Nadine décline ensuite les freins à l’accès des jeunes femmes au travail : le manque de modèles féminins, la grossesse précoce, les taches domestiques, la discrimination sexuelle (qu’elle considère comme le plus grand frein des femmes à l’emploi), un encadrement parental inadapté, l’exigence élevée des offres de travail et l’absence de vision et de politique d‘insertion économique des femmes.
Le 4e panéliste, Emmanuel Charles, étudiant finissant en économie, a énoncé 7 défis que vont devoir relever les gouvernements haïtiens pour satisfaire les attentes des jeunes : soutenir des formations adaptées et orientées vers l’emploi ; freiner les migrations des jeunes à la recherche d’emplois ou tout simplement d’une vie meilleure à l’étranger ; encourager l’esprit d’entreprise en facilitant l’accès des jeunes au capital ; faciliter l’accès aux technologies de l’information et de la communication pour nourrir le potentiel créatif des jeunes ; assurer une meilleure couverture santé pour diminuer la vulnérabilité des jeunes face aux maladies sexuellement transmissibles ; impliquer les jeunes dans la protection de l’environnement par une sensibilisation accrue ; prioriser les jeunes dans les politiques publiques en les impliquant dans leur élaboration et dans les processus décisionnels.

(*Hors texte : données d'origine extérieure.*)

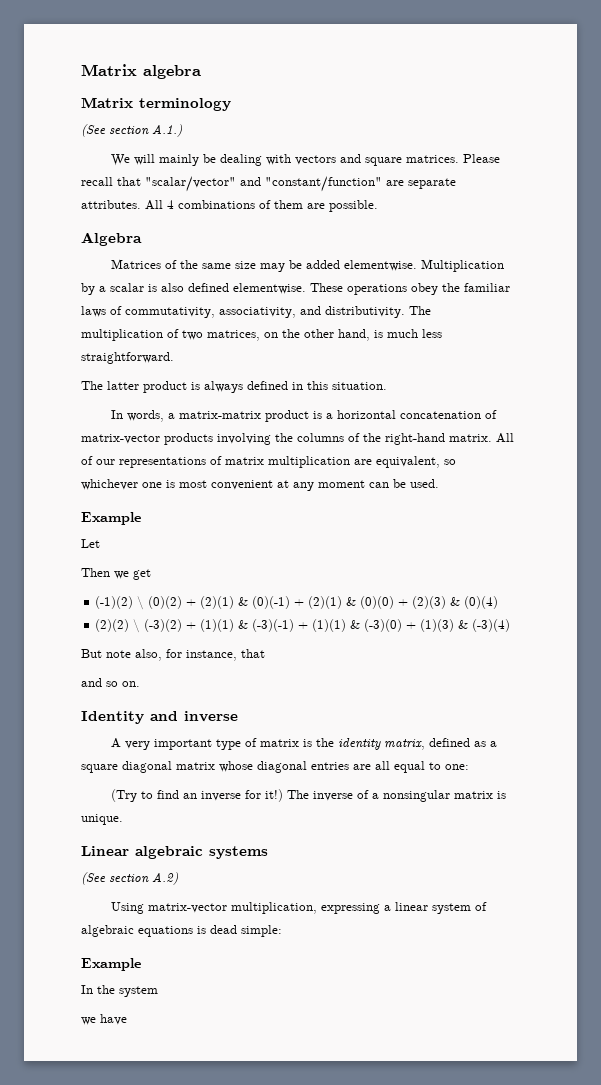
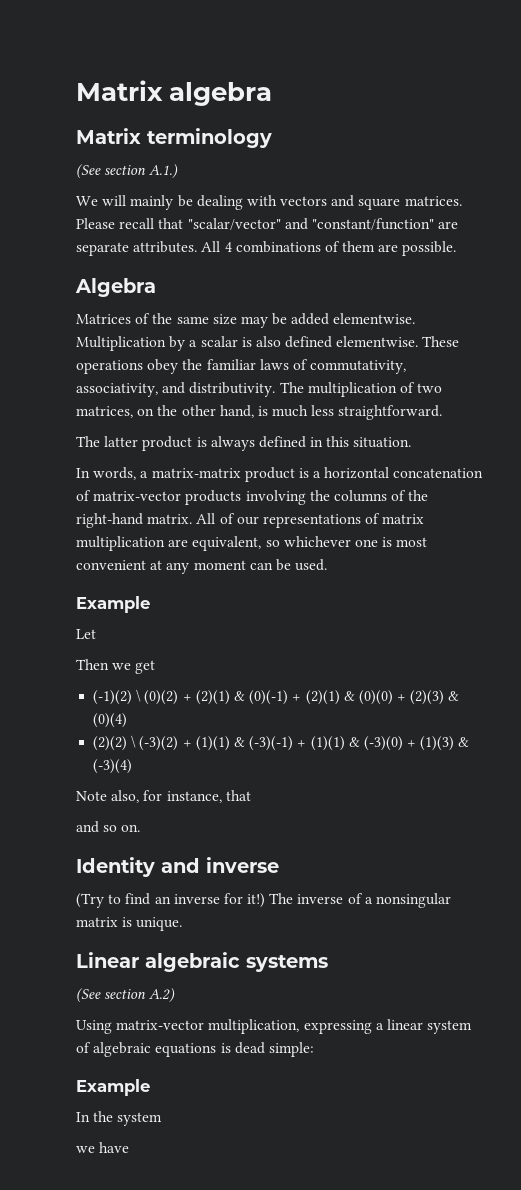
- But note also, for instance, that
+ Note also, for instance, that
- A very important type of matrix is the identity matrix, defined as a square diagonal matrix whose diagonal entries are all equal to one:

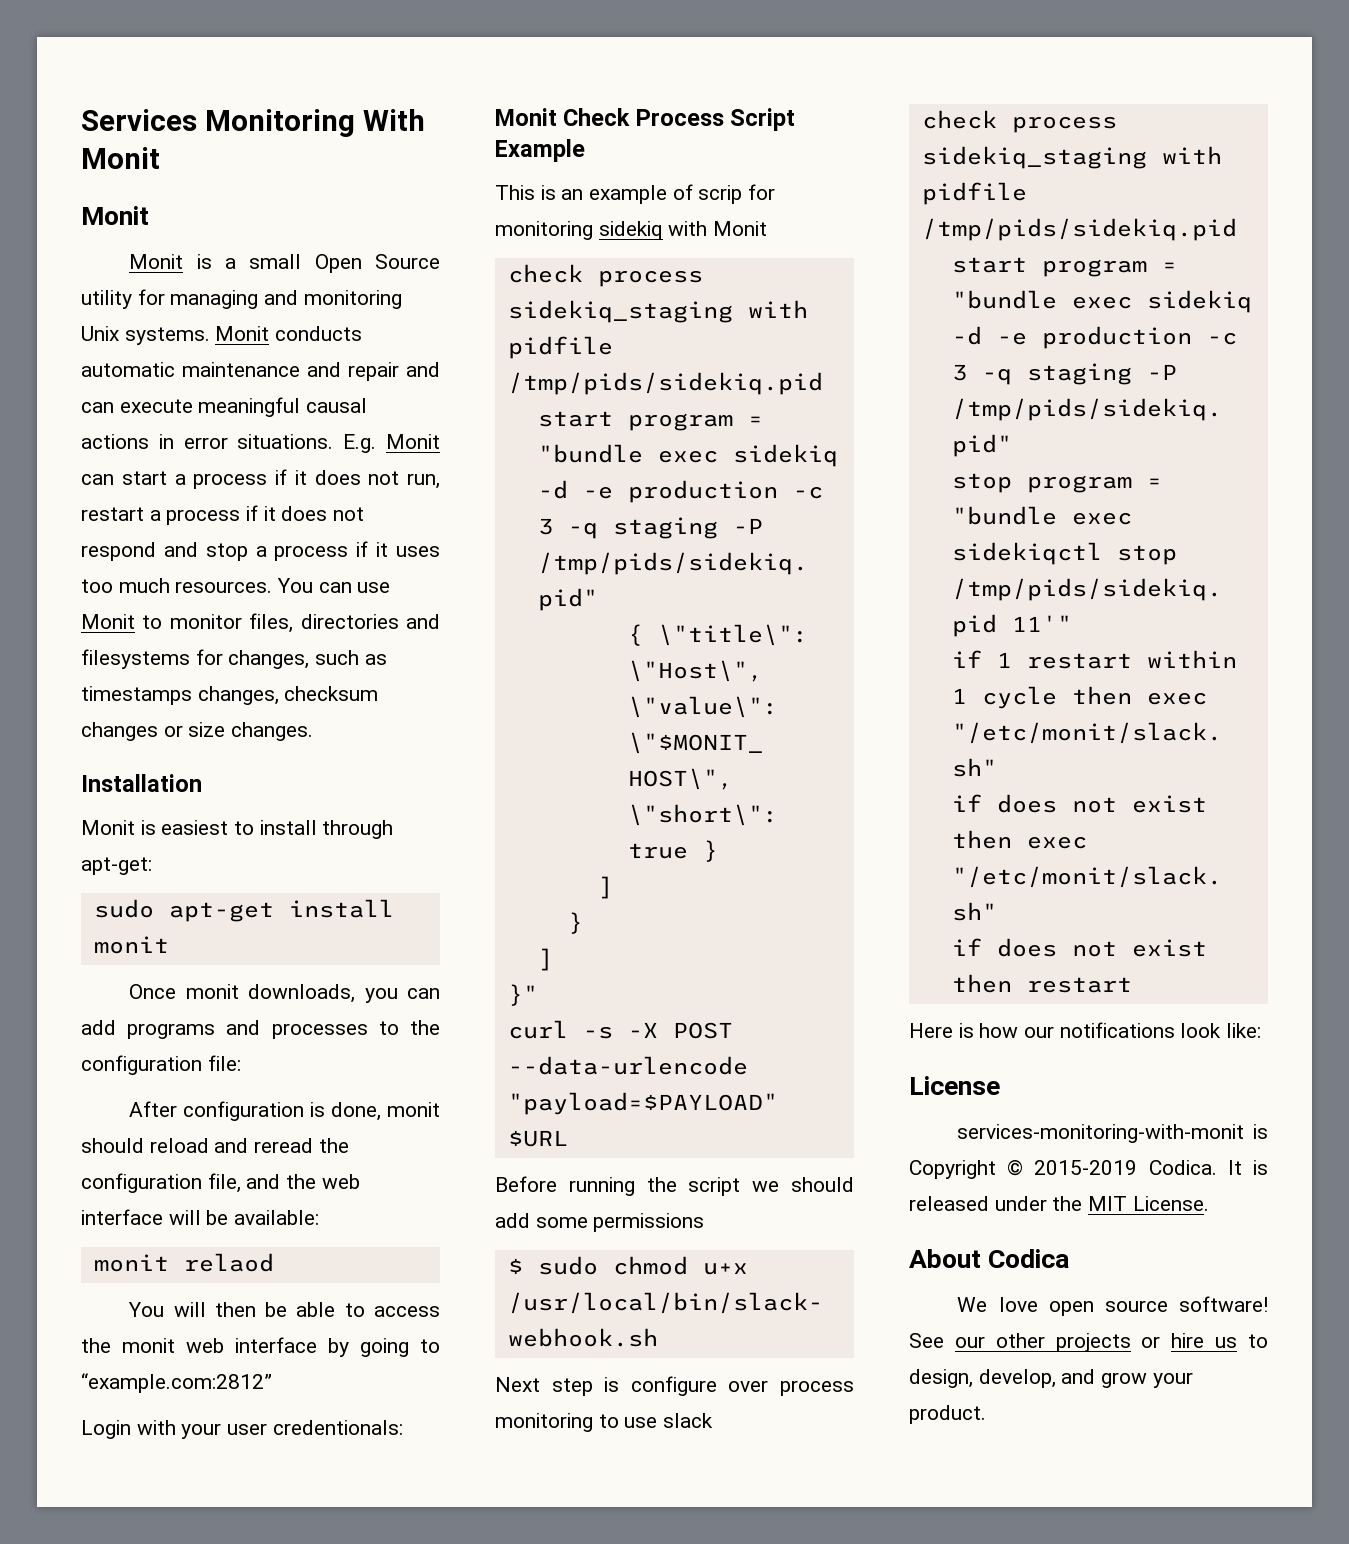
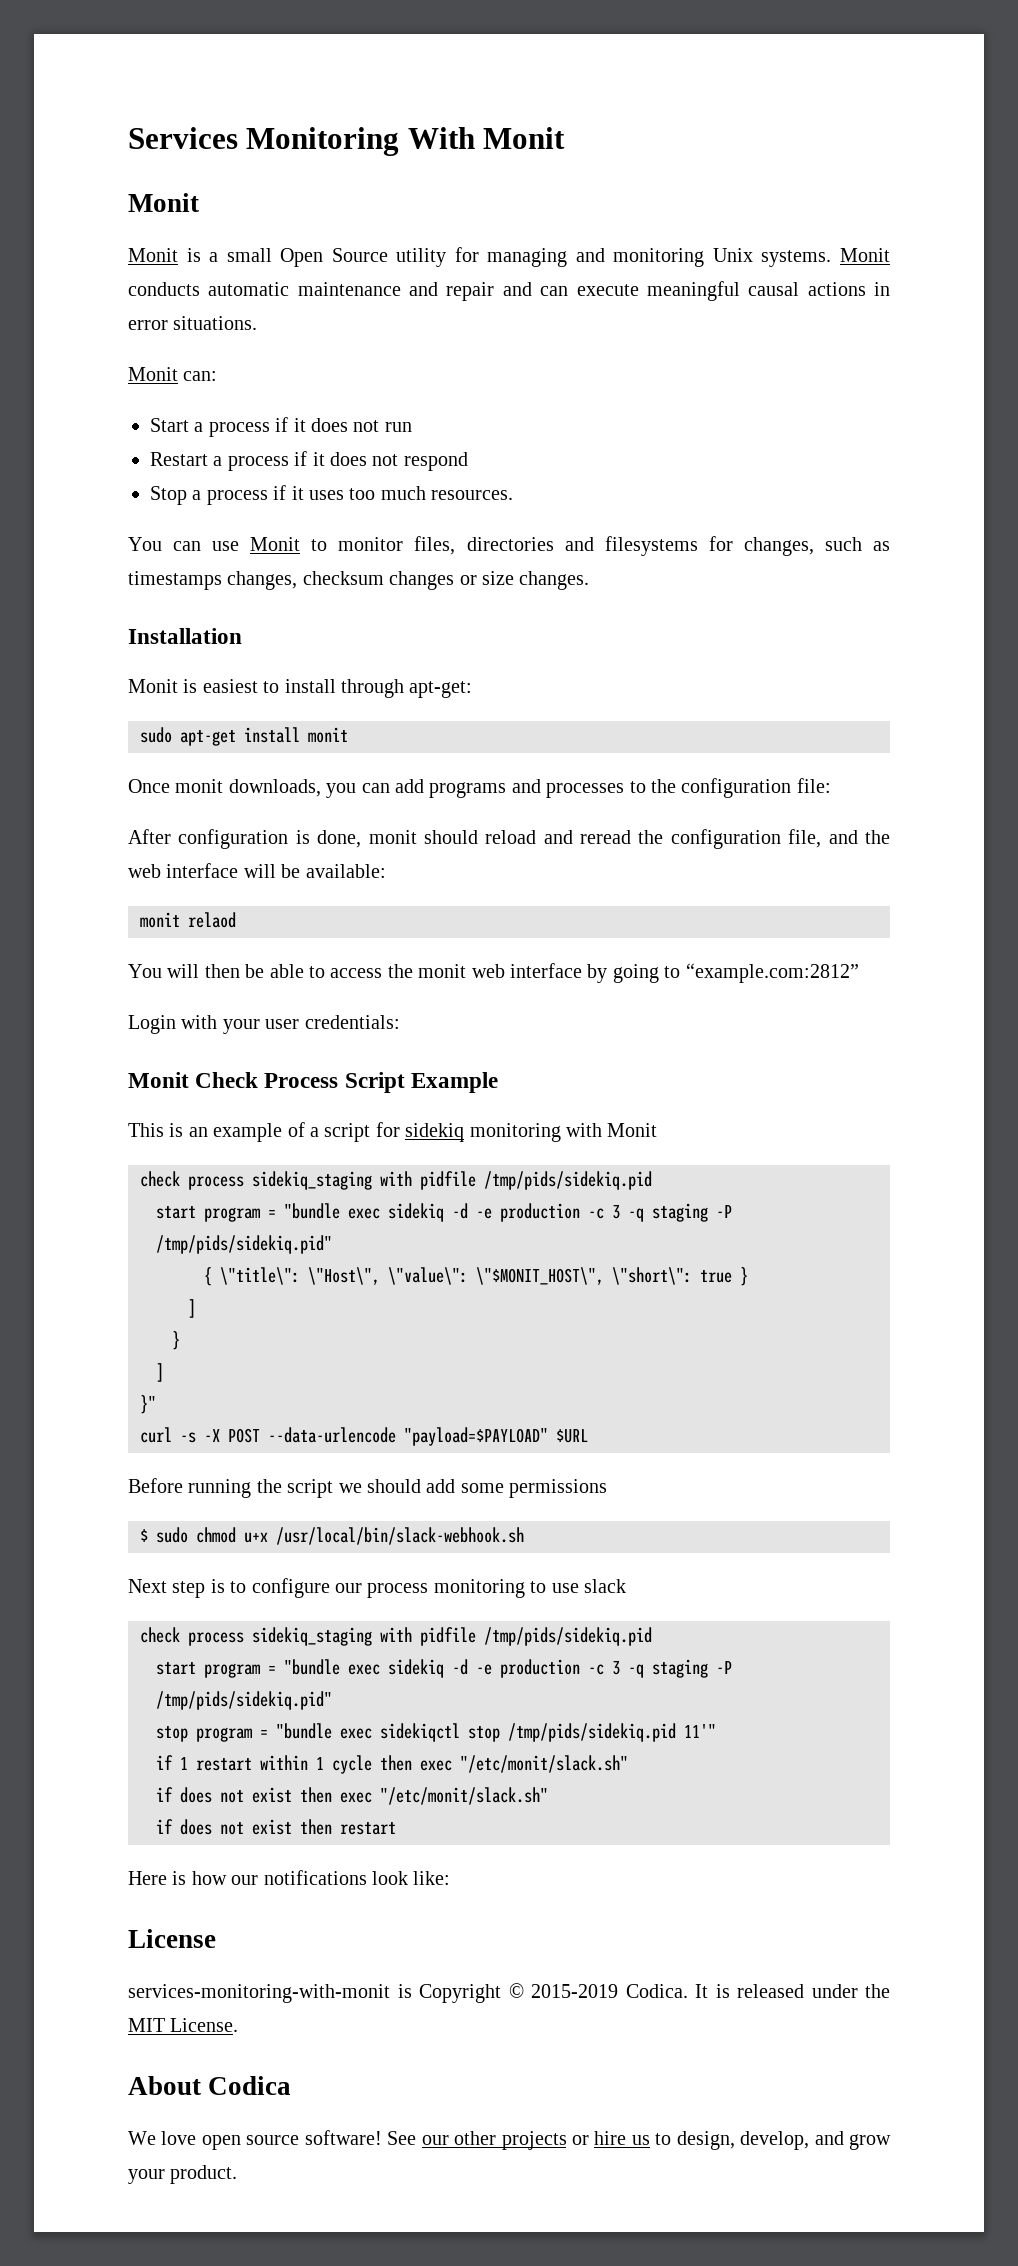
- Monit conducts automatic maintenance and repair and can execute meaningful causal actions in error situations. E.g. Monit can start a process if it does not run, restart a process if it does not respond and stop a process if it uses too much resources. You can use Monit to monitor files, directories and filesystems for changes, such as timestamps changes, checksum changes or size changes.
+ Monit conducts automatic maintenance and repair and can execute meaningful causal actions in error situations.
+ Monit can:
+ Start a process if it does not run
+ Restart a process if it does not respond
+ Stop a process if it uses too much resources.
+ You can use Monit to monitor files, directories and filesystems for changes, such as timestamps changes, checksum changes or size changes.
- Login with your user credentionals:
+ Login with your user credentials:
- This is an example of scrip for monitoring sidekiq with Monit
+ This is an example of a script for sidekiq monitoring with Monit
- Next step is configure over process monitoring to use slack
+ Next step is to configure our process monitoring to use slack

Vanessa Jean-François, ingénieur, a partagé avec l’assistance son expérience de jeune entrepreneur et les obstacles qu’elle a traversés pour créer son entreprise : la peur de partager ses idées avec autrui ; la qualification limitée des partenaires éventuels ; la reconnaissance des pairs sur la base du patronyme familial ; le marronnage des banquiers envers les jeunes ; manque de confiance des jeunes en eux-mêmes, lié à leur faible capacité de convaincre. Cependant, ces problèmes qui sont généralement le lot des jeunes créateurs d’entreprise haïtiens, loin de la décourager, ont décuplé sa volonté de réussir.
Vanessa n’a pas manqué de souligner, chiffres à l’appui, que le secteur informel recueille la majeure partie des entreprises haïtiennes, lequel génère des emplois de survie, mais ne crée pas de réelles opportunités. Ainsi, elle croit que l’Etat haïtien se trouve devant la nécessité de créer les conditions-cadre pour structurer les entreprises de l’informel, de former les créateurs d’entreprises via l’université, d’encourager les jeunes à créer leur propre entreprise, d’apprendre aux jeunes à trouver des solutions concrètes, réalisables et durables, d’impulser un changement de paradigme dans l’action des entrepreneurs en insufflant de nouvelles valeurs (discipline, honnêteté, respect de la clientèle et de soi-même).
Ces exercices de réflexion, pour cerner les problèmes économiques des jeunes Haïtiens, ont le mérite d’être tenus par des jeunes (et non par des spécialistes ou experts), de parler davantage des solutions plutôt que des problèmes, de faire découvrir l’amorce d’une détermination et de résolutions nouvelles, d’un changement comportemental chez les jeunes : ils veulent créer et se prendre en charge, au lieu de se plaindre et de rester dépendants.